Arithmetic hardware for bioinformatics acceleration

Bioinfomatics is an area where there are many problems involving intensive and repetitive arithmetic calculus. Therefore, the computing resources based on general-purpose processors could be not enough in some cases, even using multiprocessors, or could not provide the required results in a reasonable computing time. In addition, there are some biochemical processes where real-time simulations could be required, giving a computational problem having in mind the processor constraints.

There is a technology capable of accelerating many arithmetic calculus exploiting the real parallelism that hardware provides. This way, an efficient design of parallel arithmetic modules in a cyclic and long-term context can supply a higher performance in both time and power consumption terms. This context is often found in Bioinformatics, especially when plentiful repetitive and parallelizable arithmetic calculus exists. This technology is based on Field Programmable Gate Arrays (FPGA) devices and it is usually called Reconfigurable Computing (RC). The use and application of RC in parallel computing systems that contain multiple microprocessors and multiple FPGAs is called High Performance Reconfigurable Computing (HPRC). HPRC has the potential to exploit coarse-grained functional parallelism as well as fine-grained instruction-level parallelism through direct hardware execution on FPGAs [Buell 2007]. In HPRC, FPGAs are often used as specific-purpose coprocessors running a small part of an application that have the greater part of the computing time. Many examples of the application of FPGAs in the Bioinformatics domain can be found around the world [Zomaya 2006].
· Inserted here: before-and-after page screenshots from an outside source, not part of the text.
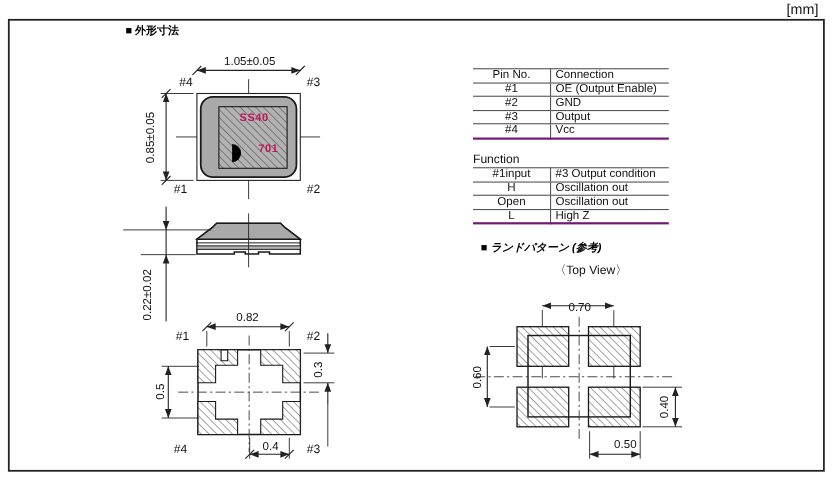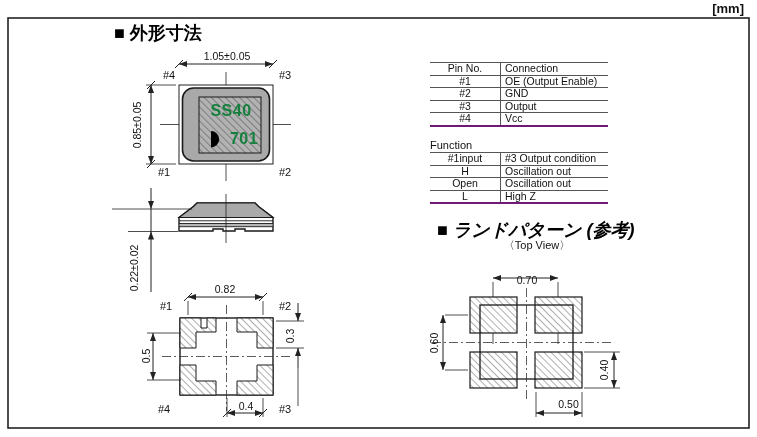--- a/index.html
+++ b/index.html
@@ -11,7 +11,7 @@
   .pin-lbl{font-size:11px;}
   .mark{position:absolute;font-weight:bold;font-size:16px;letter-spacing:0.5px;color:#15803d;transform:translateX(-50%);}
   .sec-title{position:absolute;font-weight:bold;font-size:18px;color:#000;}
-  .unit{position:absolute;top:1px;right:13px;font-weight:bold;font-size:13px;text-align:right;}
+  .unit{position:absolute;top:1px;right:13px;font-weight:normal;font-size:13px;text-align:right;}
   .subtitle{position:absolute;font-size:11px;transform:translateX(-50%);}
   .data-table{position:absolute;left:430px;width:178px;}
   .tbl-title{font-size:11px;height:12px;line-height:12px;margin-bottom:0;}

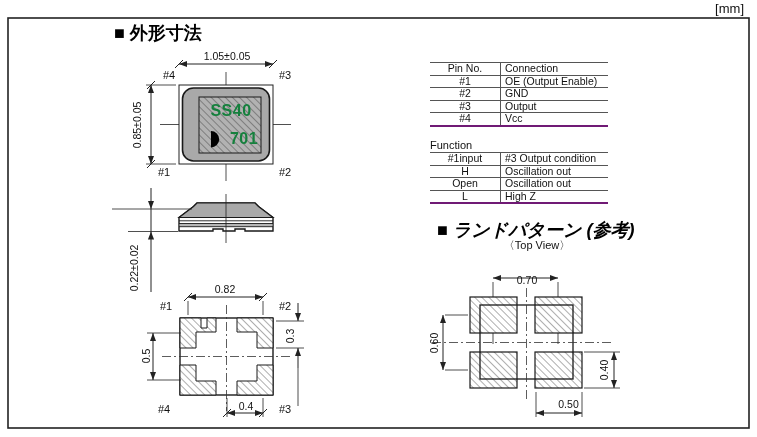--- a/index.html
+++ b/index.html
@@ -10,7 +10,7 @@
   .lbl.rot{transform:translate(-50%,-50%) rotate(-90deg);}
   .pin-lbl{font-size:11px;}
   .mark{position:absolute;font-weight:bold;font-size:16px;letter-spacing:0.5px;color:#15803d;transform:translateX(-50%);}
-  .sec-title{position:absolute;font-weight:bold;font-size:18px;color:#000;}
+  .sec-title{position:absolute;font-weight:bold;font-size:10px;color:#000;}
   .unit{position:absolute;top:1px;right:13px;font-weight:normal;font-size:13px;text-align:right;}
   .subtitle{position:absolute;font-size:11px;transform:translateX(-50%);}
   .data-table{position:absolute;left:430px;width:178px;}

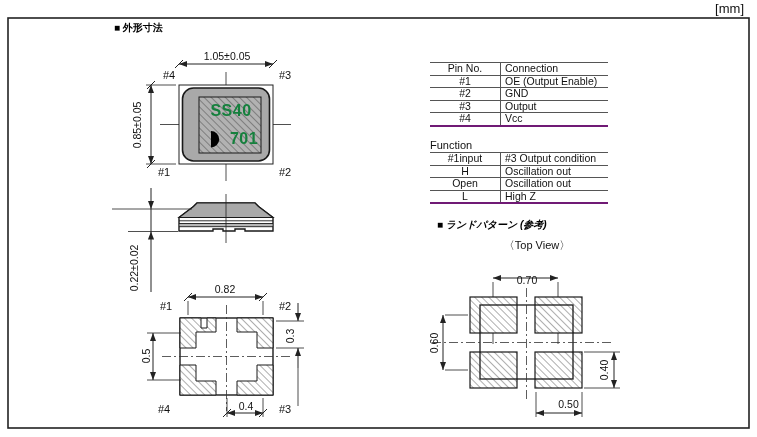--- a/index.html
+++ b/index.html
@@ -9,7 +9,7 @@
   .lbl.c{transform:translateX(-50%);}
   .lbl.rot{transform:translate(-50%,-50%) rotate(-90deg);}
   .pin-lbl{font-size:11px;}
-  .mark{position:absolute;font-weight:bold;font-size:16px;letter-spacing:0.5px;color:#15803d;transform:translateX(-50%);}
+  .mark{position:absolute;font-weight:bold;font-size:10px;letter-spacing:0.5px;color:#be185d;transform:translateX(-50%);}
   .sec-title{position:absolute;font-weight:bold;font-size:10px;color:#000;}
   .unit{position:absolute;top:1px;right:13px;font-weight:normal;font-size:13px;text-align:right;}
   .subtitle{position:absolute;font-size:11px;transform:translateX(-50%);}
We are tackling a research line to study the goodness of considering RC as a computational method in Bioinformatics to accelerate repetitive and intensive arithmetic calculus present in many problems, mainly analyzing performance comparisons. The purpose of our research is twofold: to give an approach to the application of the reconfigurable hardware technology, and prove its performance when solving biological and biochemical problems by parallelizing the arithmetic calculus, pursing both computing time and power consumption minimizations. Specifically, the goal of our research is to provide a general methodology to accelerate arithmetic calculus from the constraints, difficulties and performances found in selected Bioinformatics problems. One of the keys to build this methodology is to handle efficiently the different parallelism levels (or parallel granularity) that can be present in the problems (Fig.1). We explored this way in a first approach by considering floating-point arithmetic in several combinatorial optimization problems [Gomez-Pulido 2011].

 

In order to tackle this research, we have selected several Bioinformatics problems that supply arithmetic calculus representative of different cases (parallelism degrees, binary or floating-point representations, real-time requirements, power consumption, and so on):

  • Dynamic Analysis of Glycolysis and Pathway in Escherichia coli.
  • Simulation methods for stochastic chemical kinetics.
  • Matching r-Separated Sets with Applications to Protein Structure Alignment.
  • Etc.

For this purpose, we are using modern technologies in the reconfigurable computing field: high-level hardware description languages (Impulse-C, Handel-C, VHDL), large FPGA devices (Virtex 6), programming environments (ISE 14), etc.

References

  • [Buell 2007] D. Buell, T. El-Ghazawi, K. Gaj, and V. Kindratenko. "High-Performance Reconfigurable Computing". Computer 40 (2007) 23-27.
  • [Zomaya 2006] Parallel Computing for Bioinformatics and Computational Biology: Models, Enabling Technologies, and Case Studies. Albert Y. Zomaya (Editor). ISBN: 978-0-471-71848-2. Wiley, 2006.
  • [Gomez-Pulido 2011] Juan A. Gomez-Pulido, Miguel A. Vega-Rodríguez, Juan M. Sanchez-Perez, Silvio Priem-Mendes, and Vitor Carreira. "Accelerating floating-point fitness functions in evolutionary algorithms: a FPGA-CPU-GPU performance comparison". Genetic Programming and Evolvable Machines 12 (2011) 403-427.